Chadian soldiers board a Multinational Joint Task Force boat at a military base in Lake Chad Province on May 6, 2026. Chad declared three days of national mourning after a new attack by Boko Haram jihadists on May 6 that killed two generals in the volatile Lake Chad Basin. Chadian soldiers are frequently targeted by Boko Haram in the Lake Chad region, a vast expanse of water and marshland dotted with islands, located between Nigeria, Cameroon, Niger, and Chad. (Photo by Joris Bolomey / AFP)
Le président du Tchad, Mahamat Idriss Déby Itno, a annoncé hier qu’il poursuivrait la lutte contre le groupe islamiste armé Boko Haram avec une détermination renouvelée.
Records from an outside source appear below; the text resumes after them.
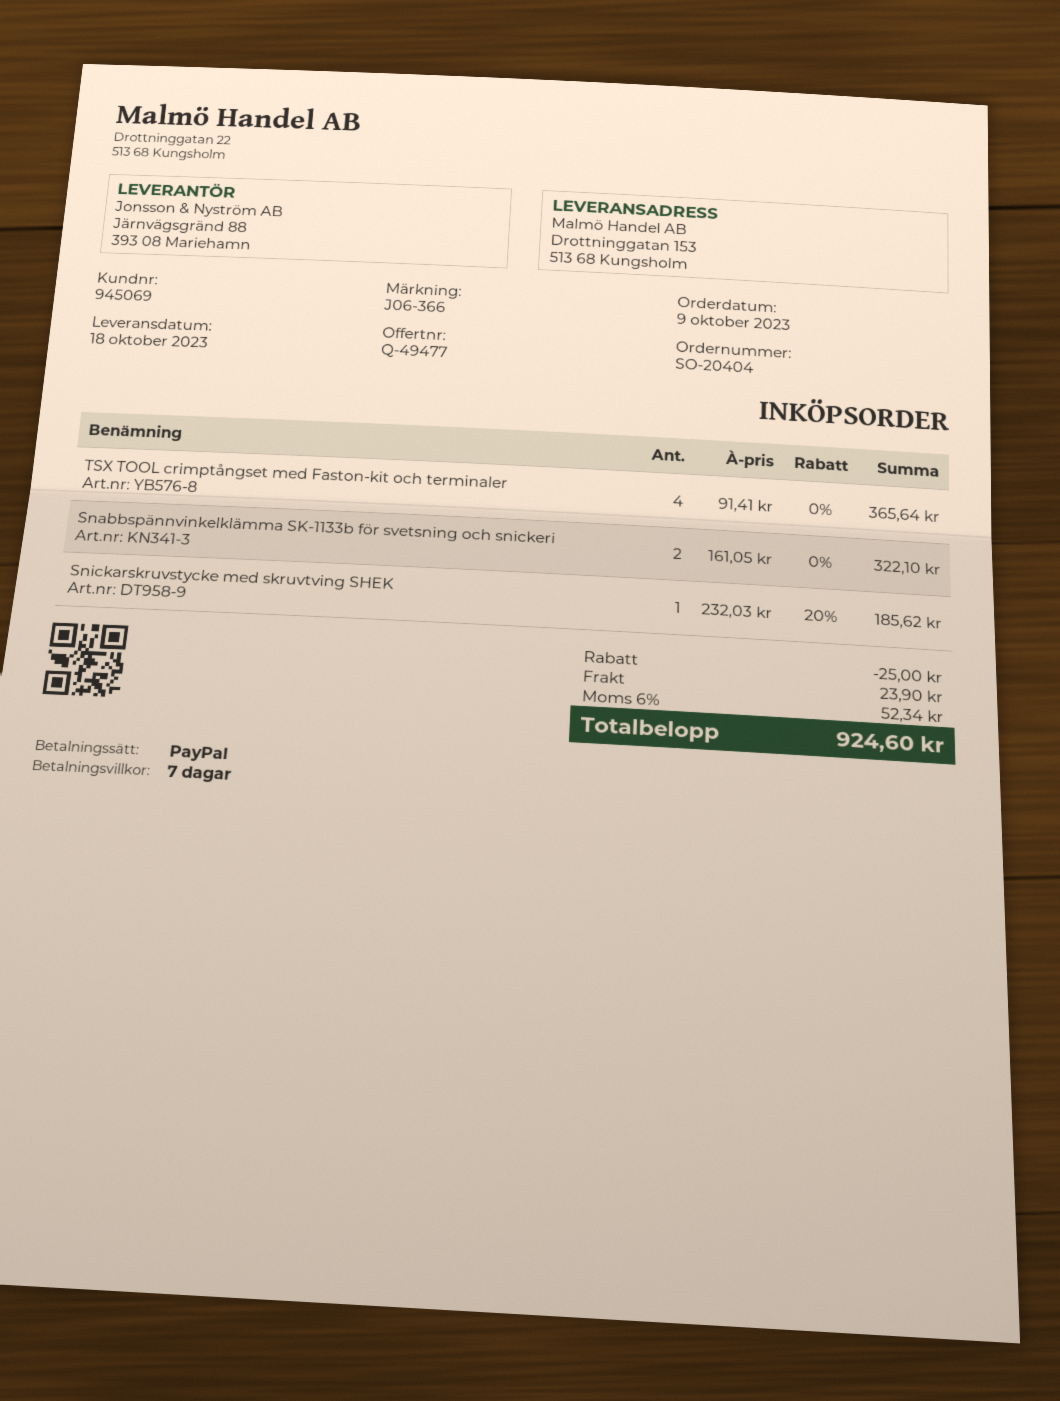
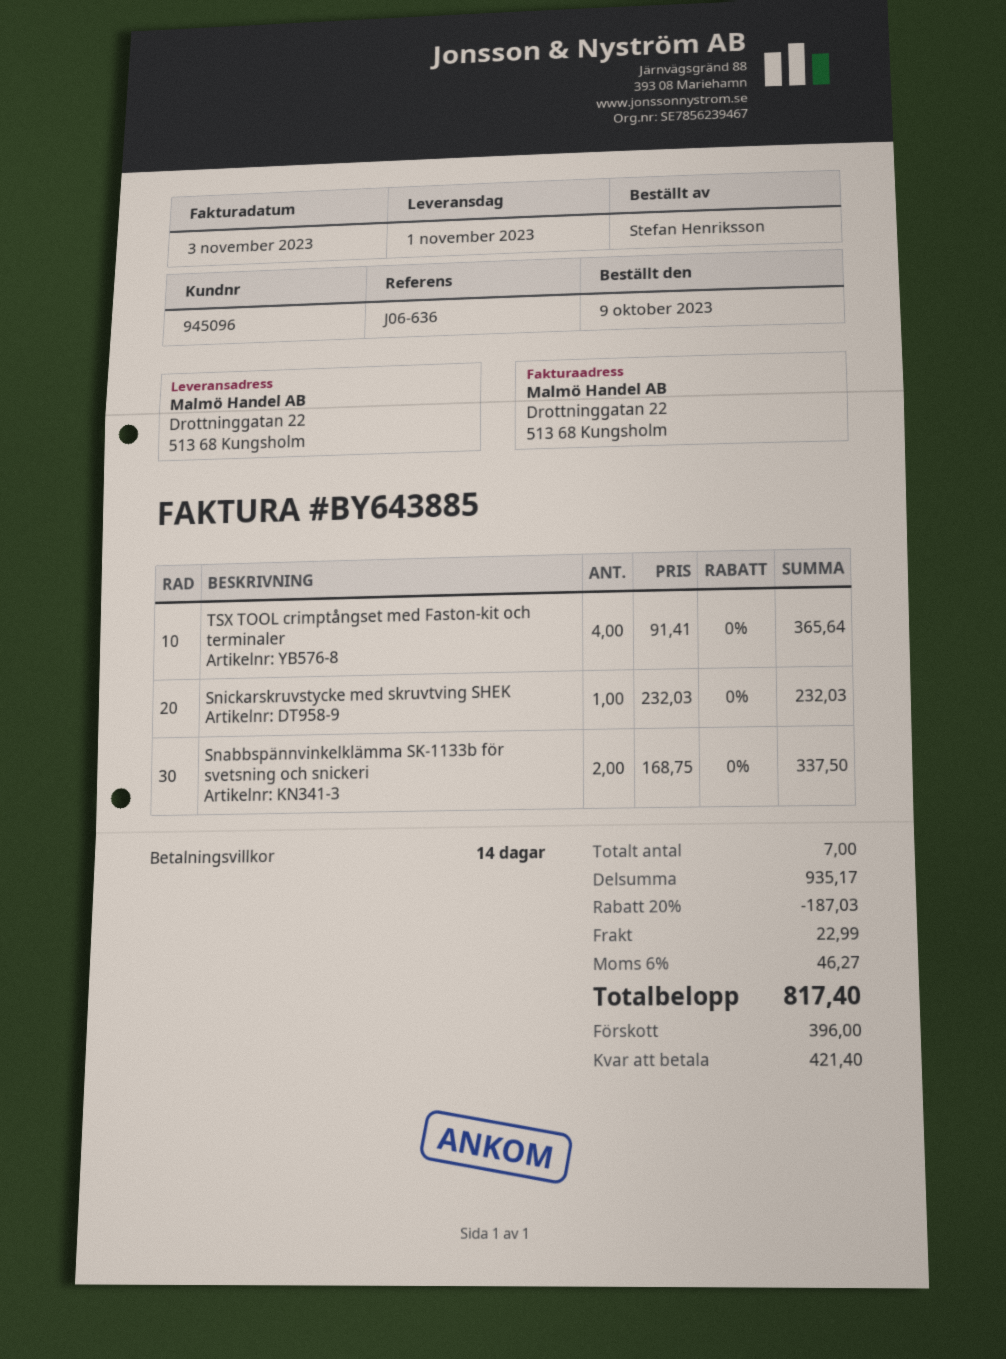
delivery date: 2023-10-18 -> 2023-11-01
payment terms: 7 days -> 14 days
customer number: 945069 -> 945096
reference: J06-366 -> J06-636
ship to: Drottninggatan 153, 513 68 Kungsholm -> Drottninggatan 22, 513 68 Kungsholm
Snabbspännvinkelklämma SK-1133b för svetsning och snickeri: 2 x 161.05 = 322.10 -> 2 x 168.75 = 337.50
Snickarskruvstycke med skruvtving SHEK: 1 x 232.03 - 20% = 185.62 -> 1 x 232.03 = 232.03
discount: 25.00 -> 187.03
shipping: 23.90 -> 22.99
tax: 6% = 52.34 -> 6% = 46.27
total: 924.60 -> 817.40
L’attaque perpétrée la veille sur la base militaire de Barka Tolorom, sur la rive tchadienne du lac Tchad, a fait 24 morts dans les rangs de l’armée.
La menace représentée par Boko Haram est devenue plus forte au Tchad, une région déjà marquée par des tensions politiques et sociales. Le groupe armé a menacé plusieurs fois la sécurité du pays, notamment lors de l’attaque sur la base militaire de Kaudum en 2020.
La communauté internationale a exprimé sa solidarité avec le Tchad dans ce contexte. Les États-Unis ont déclaré être prêts à fournir leur soutien pour aider le pays à lutter contre la menace représentée par Boko Haram.